Ilona Betker: Beides. Für meine realistischen Bilder oder Portraits benutze ich Modelle oder Fotos, oft muß meine Tochter herhalten. Die menschlichen Darstellungen in meinen surrealen Bildern entstehen ohne Vorlage.
Kunstforum Redaktion:Neben menschlichen Darstellungen, malst auch surrealistische Bilder. Was inspiriert dich bei deiner surrealistischen Kunst?
Ilona Betker: Es sind oft Träume oder Intuitionen die Bilder im Kopf entstehen lassen. Oft reicht auch der Blick eines Menschen oder eine Geste die in mir Bilder entstehen lassen. Die surrealen Bilder wachsen beim Malen, sie verändert und wandelt sich im Malprozeß. Ich liebe besonders die surrealen Triptichon, am Ende steht ein ganz anderes Bild vor mir.
Kunstforum Redaktion: Was möchtest du mit deinen Werken dem Betrachter mitteilen?
Ilona Betker: Was mir in meinen Bildern immer wieder wichtig ist, ist der Ausdruck. Besonders Augen und Gesichter können Geschichten erzählen. Es ist immer wieder eine Herausforderung den Bildern eine Seele zu geben, dass sie den Betrachter berühren, erfreuen oder kurz auf eine Reise mitnehmen.
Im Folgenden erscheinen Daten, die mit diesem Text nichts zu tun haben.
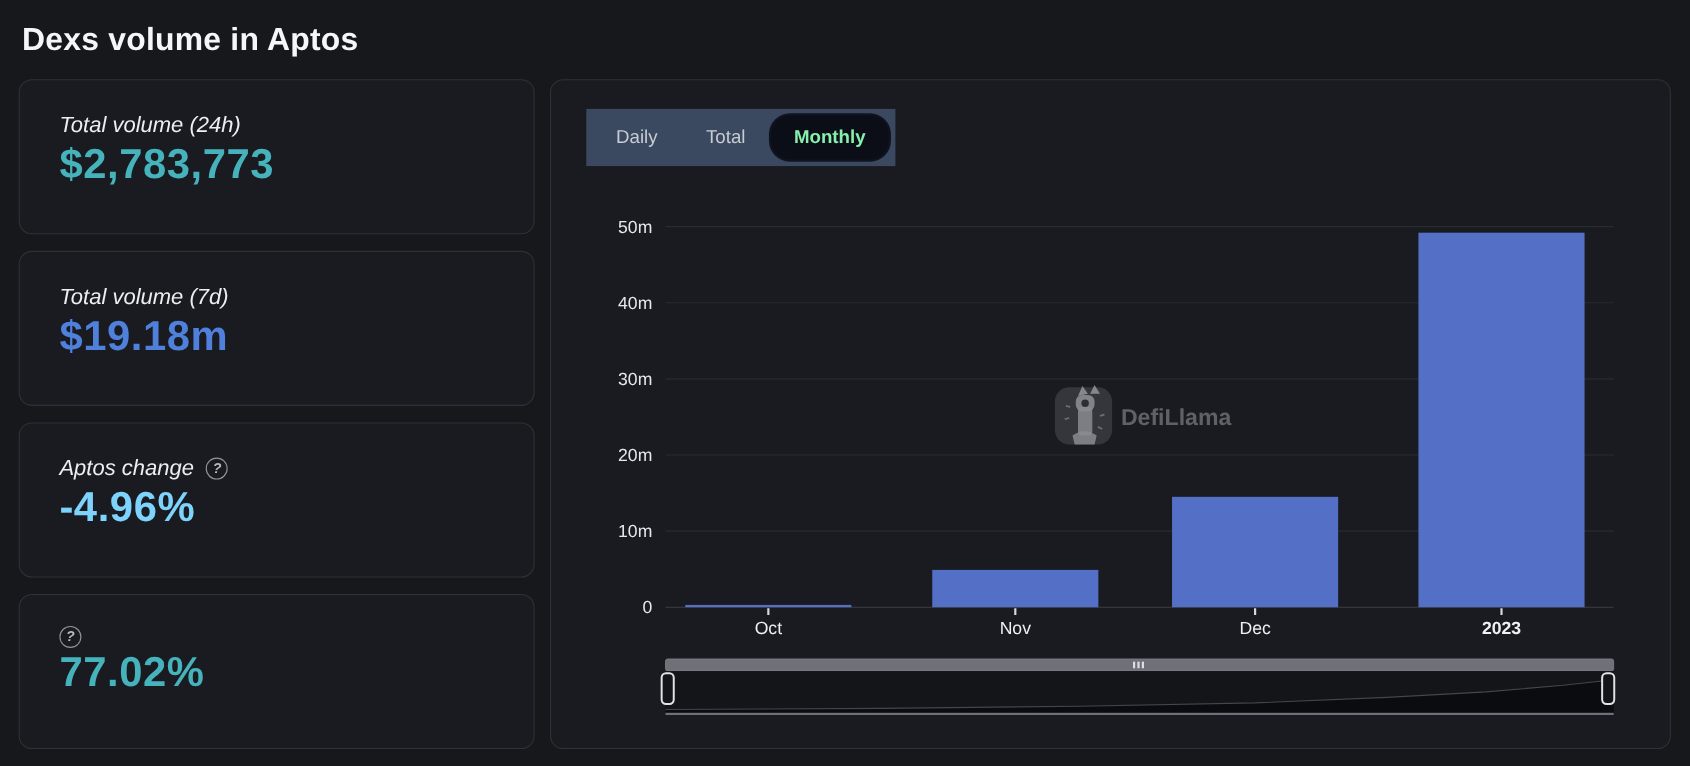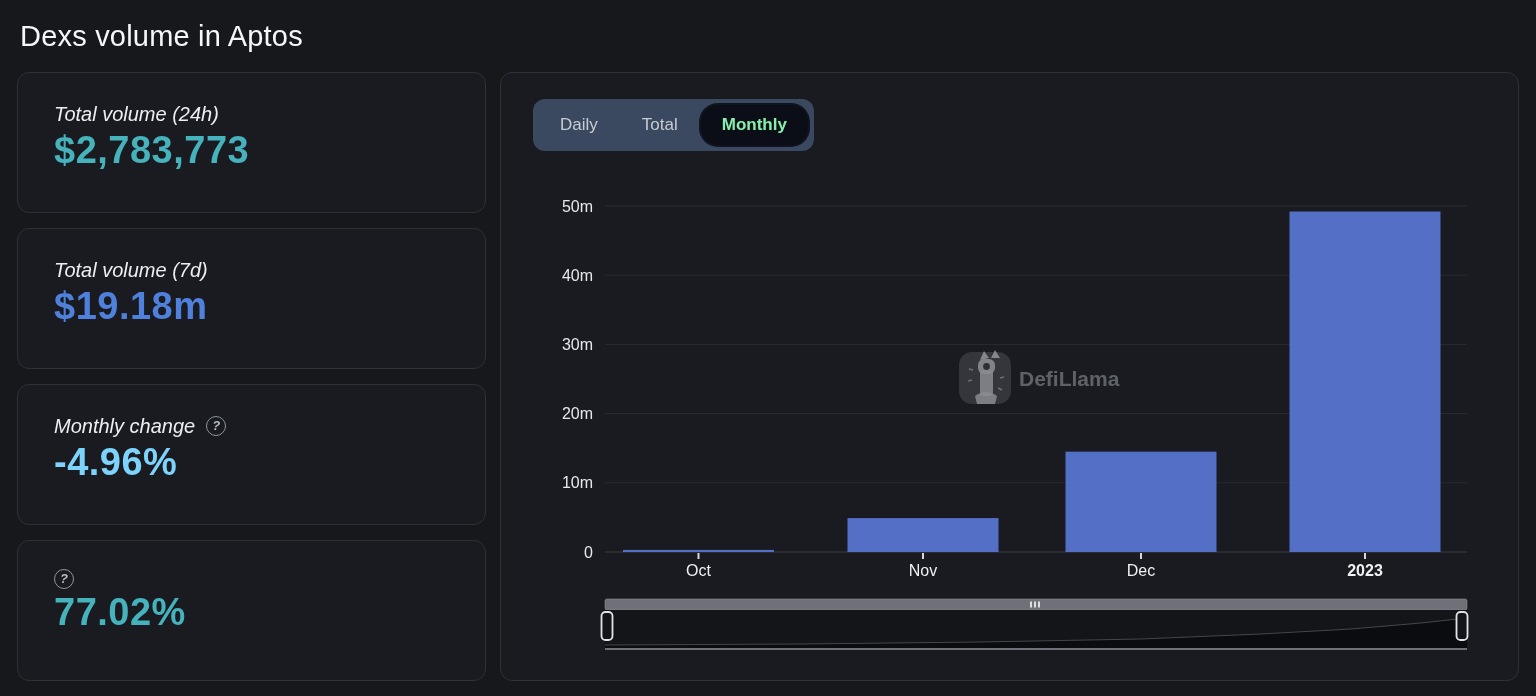--- a/index.html
+++ b/index.html
@@ -10,7 +10,7 @@
   }
   .page-title{
     position:absolute;left:20px;top:20px;
-    font-size:29px;font-weight:400;letter-spacing:.2px;color:#f5f6f8;
+    font-size:29px;font-weight:700;letter-spacing:.2px;color:#f5f6f8;
   }
   .cards{
     position:absolute;left:17px;top:72px;width:469px;

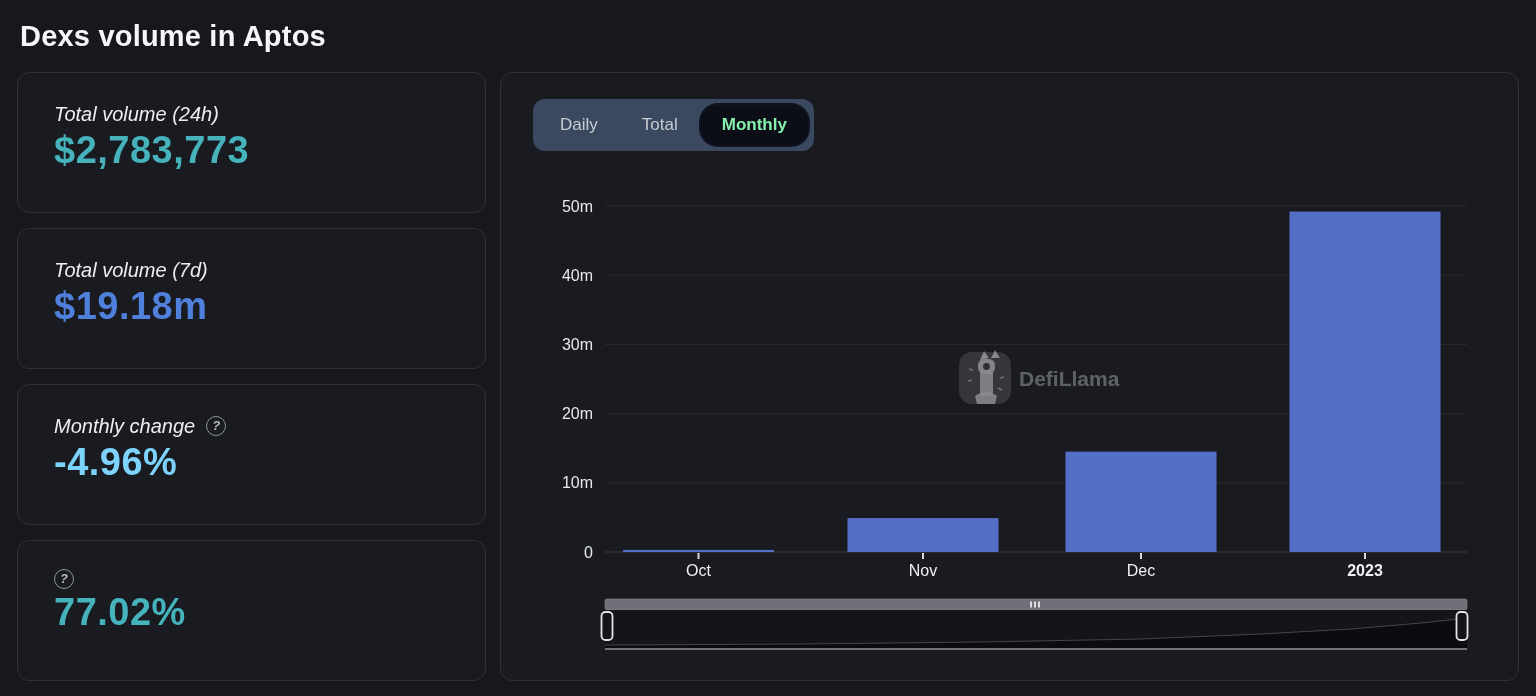--- a/index.html
+++ b/index.html
@@ -40,7 +40,7 @@
   }
   .tabs{
     position:absolute;left:32px;top:26px;height:52px;z-index:2;
-    background:#3b4960;border-radius:12px;
+    background:#3b4960;border-radius:0;
     display:flex;align-items:center;padding:0 6px;gap:2px;
   }
   .tab{

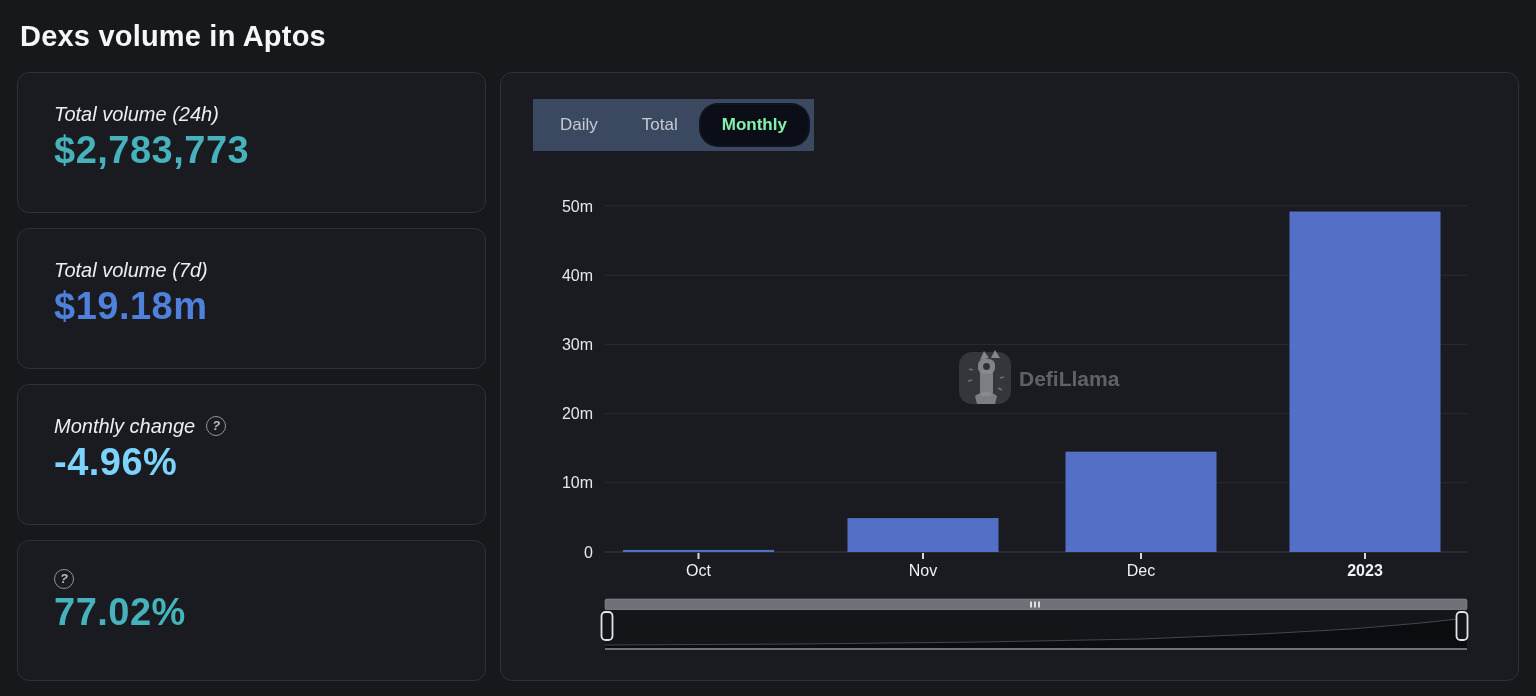--- a/index.html
+++ b/index.html
@@ -74,7 +74,7 @@
     </div>
     <div class="card">
       <div class="card-label">
-        <span>Monthly change</span>
+        <span>Aptos change</span>
         <span class="info-icon">?</span>
       </div>
       <div class="card-value" style="color: #7dd3fc;">-4.96%</div>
Kunstforum Redaktion:Ohne Pinsel und ohne Farbe ist es in der Regel schwierig, ein Bild zu malen. Welche Materialien verwendest du und hast du ein Ausdrucksmittel, mit dem du am liebsten arbeitest?
Ilona Betker: Da kann ich mich nicht festlegen. Ich benutze alles über Öl, Acryl, Kreiden, Kohle, Tusche oder Aquarell.
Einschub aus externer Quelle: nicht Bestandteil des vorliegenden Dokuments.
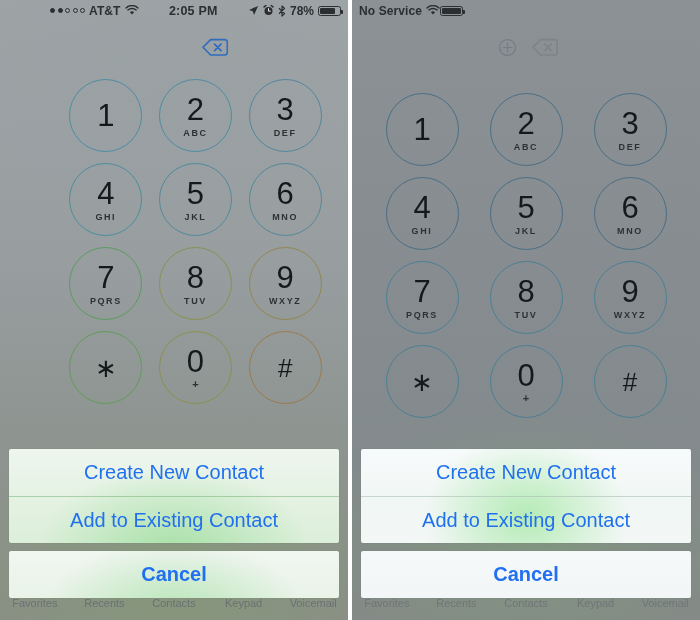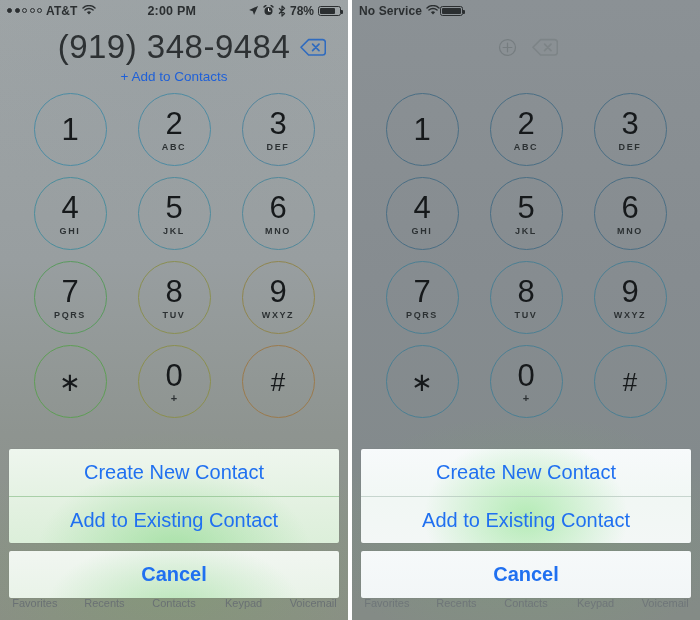--- a/index.html
+++ b/index.html
@@ -18,7 +18,7 @@
     width:348px; height:620px;
     overflow:hidden;
   }
-  .panel.left  { background:#fde047; }
+  .panel.left  { background:#fde047;padding-left:43px; }
   .panel.right { background:#86efac; }
   .divider { width:4px; height:620px; background:#ffffff; flex:0 0 4px; }
 

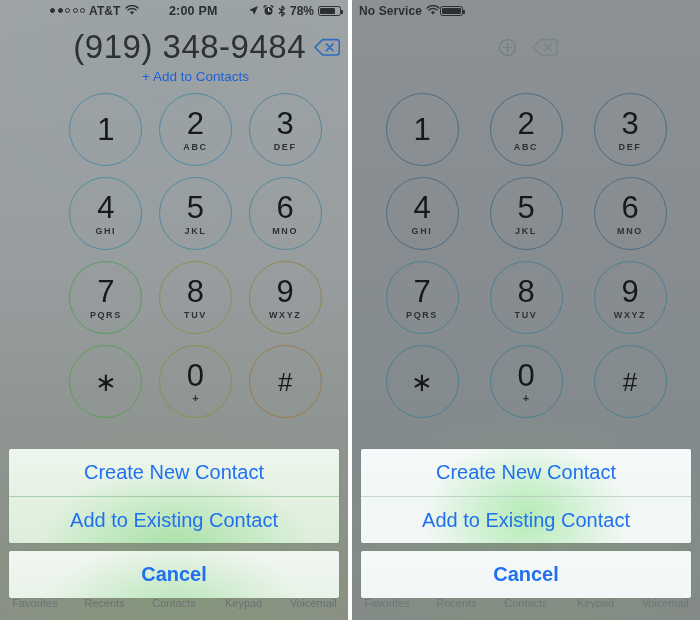--- a/index.html
+++ b/index.html
@@ -189,7 +189,7 @@
             </svg>
           </span>
         </div>
-        <div class="sb-mid clock">2:00 PM</div>
+        <div class="sb-mid clock">2:05 PM</div>
         <div class="sb-right">
           <span>
             <svg class="svgi" width="11" height="11" viewBox="0 0 12 12" aria-hidden="true">

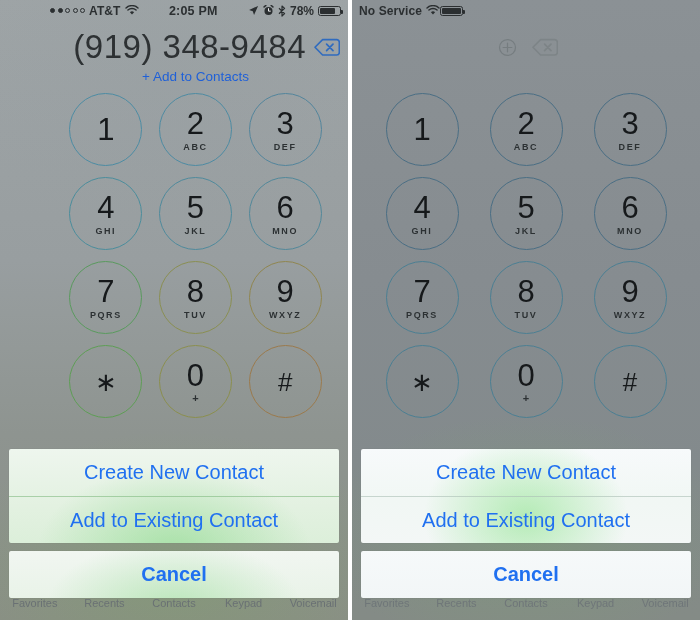--- a/index.html
+++ b/index.html
@@ -216,7 +216,6 @@
       </div>
       <div class="numbar">
         <div class="plus-slot"></div>
-        <div class="phonenum">(919) 348-9484</div>
         <div class="del-slot">
           <svg class="svgi" width="26" height="19" viewBox="0 0 26 19" aria-hidden="true">
             <path d="M8.6 1.6h14.1a2.6 2.6 0 0 1 2.6 2.6v10.2a2.6 2.6 0 0 1-2.6 2.6H8.6L1 9.3z" fill="none" stroke="#2f6bbf" stroke-width="1.6" stroke-linejoin="round"></path>

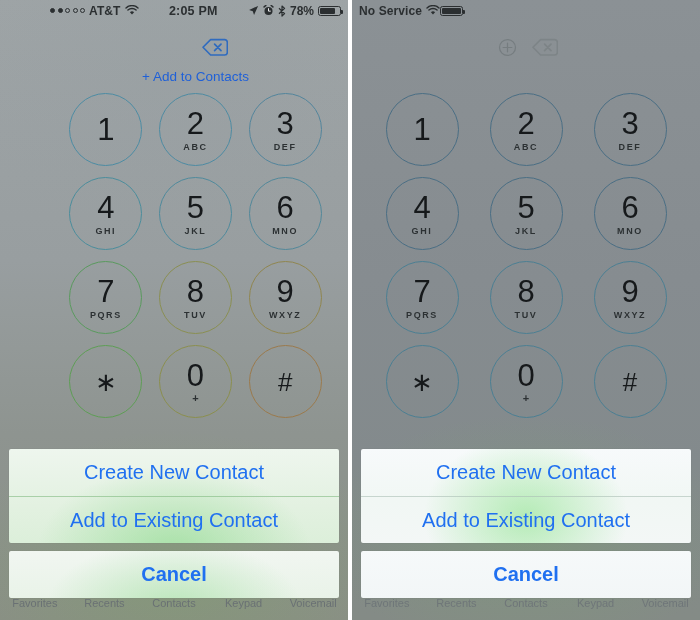--- a/index.html
+++ b/index.html
@@ -223,7 +223,6 @@
           </svg>
         </div>
       </div>
-      <div class="addlink">+ Add to Contacts</div>
       <div class="keypad">
         <div class="key c1">
           <div class="kd">1</div>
Kunstforum Redaktion: Und noch eine ganz wichtige Frage zum Schluss: Wo kann man deiner Kunst begegnen?
Ilona Betker: Zur Zeit habe ich eine Ausstellung bei www.preludio.biz Begegnen kann man meiner Kunst immer auf meiner Internetseite www.ilonabetker.de Dort werden Ausstellungen und Malkurse recht zeitnah angekündigt.